Isaiah sees the Lord's day and describes the blessing side of God's day. Vengeance and judgment are one side, joy and healing and life the other. I am grateful to be on the Lord's side... His day will be a great day for His family.

After the heaviness of all the judgments, my heart is buoyed by wonder and joy of God's kingdom in all its splendor and delight visiting humanity.

My mind popped to the fact that tomorrow in worship I get to enjoy a taste of the Lord's day as I spend time with God's people in worship...

Oh, Lord, may you display Your power and majesty during our time of worship tomorrow. Come, Lord Jesus, fill the hearts of Your faithful with joy and gladness and a palpable sense of Your nearness.

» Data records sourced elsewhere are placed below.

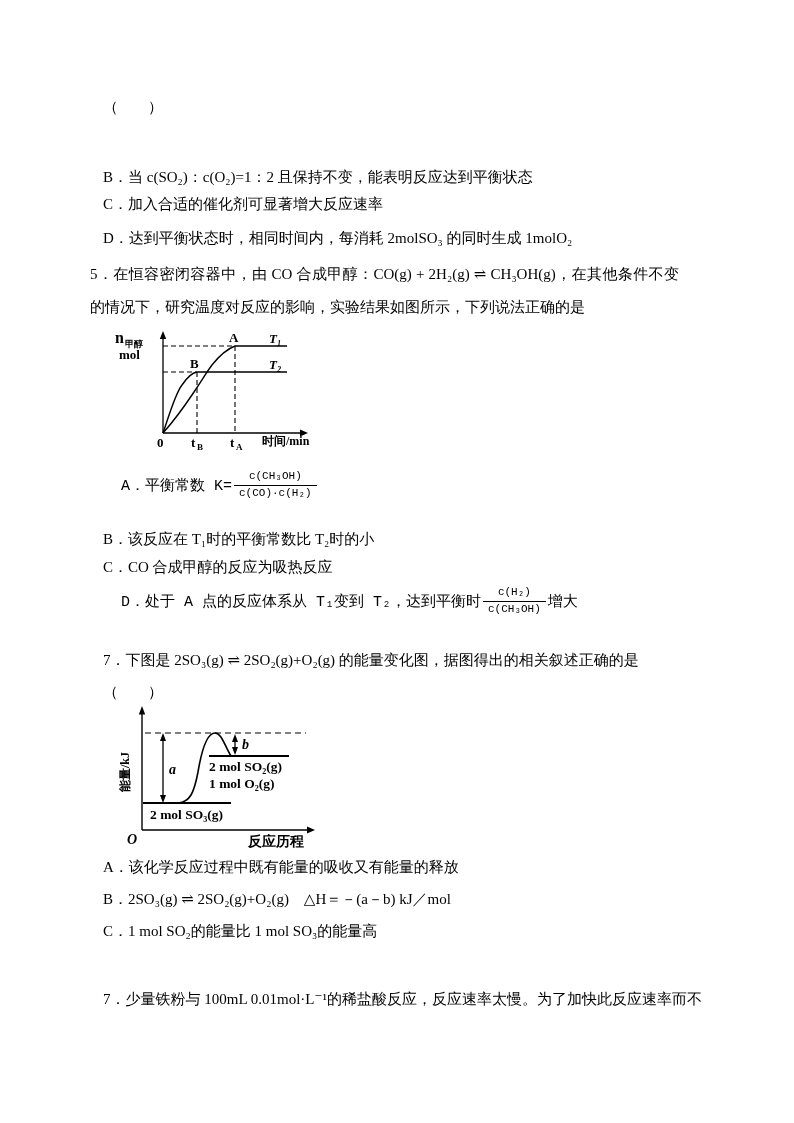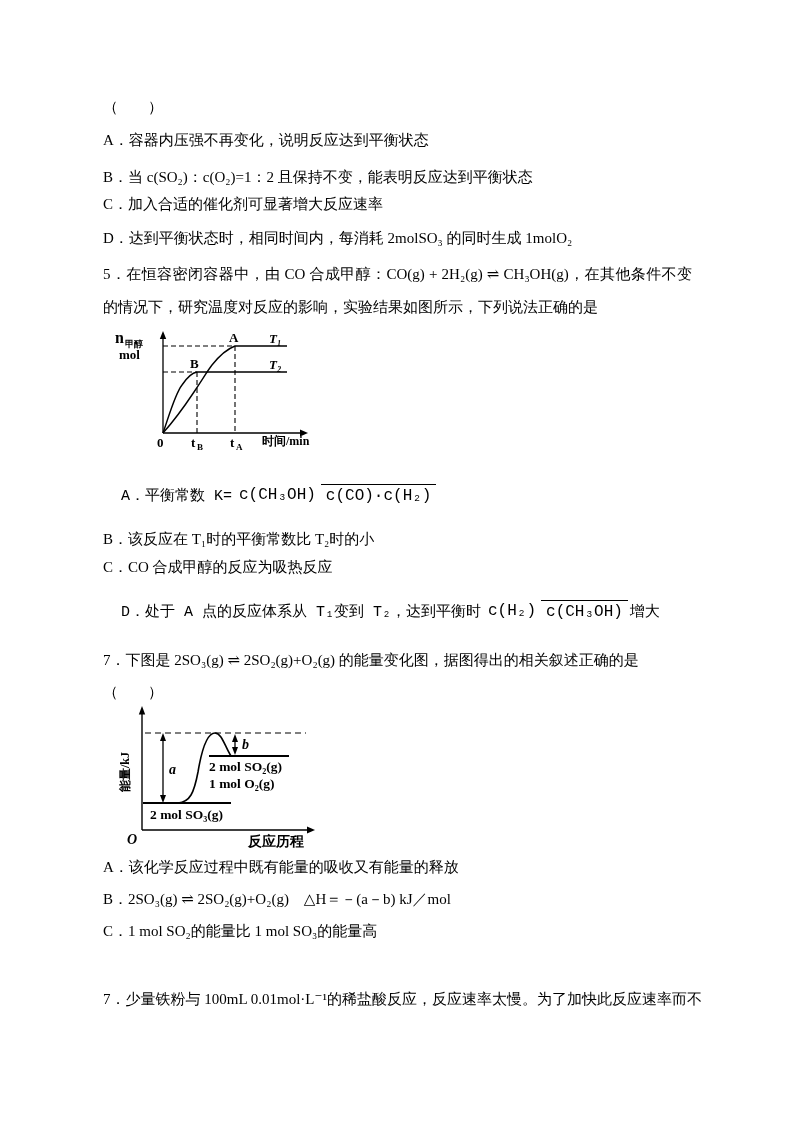--- a/index.html
+++ b/index.html
@@ -3,37 +3,36 @@
 <meta charset="utf-8">
 <style>
   html,body { margin:0; padding:0; background:#e8e8e8; }
   .page {
     position:relative; width:794px; height:1123px; margin:0 auto;
     background:#ffffff; color:#000;
     font-family:"Liberation Serif","DejaVu Serif",serif;
     font-size:15px; overflow:hidden;
   }
   .line { position:absolute; left:103px; white-space:nowrap; }
-  .para { position:absolute; left:103px; width:589px; line-height:33px; text-align:justify; }
+  .para { position:absolute; left:90px; width:589px; line-height:33px; text-align:justify; }
   .fracrow { position:absolute; left:121px; display:flex; align-items:center; white-space:nowrap;font-family:Liberation Mono, monospace; }
-  .frac { display:inline-flex; align-items:center;
-          font-size:16px; line-height:1.25; margin:16px 2px; vertical-align:middle; }
+  .frac { display:inline-flex; flex-direction:column; align-items:center;
+          font-size:11px; line-height:1.25; margin:2px 2px; vertical-align:middle; }
   .frac .num { padding:0 5px 1px; }
   .frac .den { border-top:1.2px solid #000; padding:1px 5px 0; }
   svg text { font-family:"Liberation Serif","DejaVu Serif",serif; fill:#000; }
   svg .stroke { stroke:#000; fill:none; }
   .fig { position:absolute; }
 </style>
 </head>
 <body>
 
 <div class="page">
 
   <div class="line" style="top:98px">（　　）</div>
-  <div class="line" style="top:131px">A．容器内压强不再变化，说明反应达到平衡状态</div>
   <div class="line" style="top:168px">B．当 c(SO₂)：c(O₂)=1：2 且保持不变，能表明反应达到平衡状态</div>
   <div class="line" style="top:195px">C．加入合适的催化剂可显著增大反应速率</div>
   <div class="line" style="top:229px">D．达到平衡状态时，相同时间内，每消耗 2molSO₃ 的同时生成 1molO₂</div>
 
   <div class="para" style="top:258px">5．在恒容密闭容器中，由 CO 合成甲醇：CO(g) + 2H₂(g) ⇌ CH₃OH(g)，在其他条件不变的情况下，研究温度对反应的影响，实验结果如图所示，下列说法正确的是</div>
 
   <svg class="fig" style="left:106px; top:330px" width="212" height="124" viewBox="0 0 212 124">
 
     <line class="stroke" x1="57" y1="6" x2="57" y2="103" stroke-width="1.3"></line>
     <polygon points="57,1 53.8,9 60.2,9"></polygon>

I pray in Jesus' name. Amen

 

Friday, October 19: Isaiah 34- God have mercy on us.

God have mercy on us…  O God, have mercy on us.

After reading another word filled with judgment, all my heart could do was cry out for mercy.

All over the world people are living oblivious to the coming judgment. People give little or no heed to God and His Word. They fill their days with anything and everything except the Lord. Some fill it with work. Others fill it with pleasure. Some live basically enjoyable lives and others drudge every step as down trodden people. Few lift their eyes to the Lord. Most lean on anything but the Lord.

The day is coming when God will collect His due.

God have mercy on us…  O, God, have mercy on us.

 

Thursday, October 18: Isaiah 33- I would gum up the works.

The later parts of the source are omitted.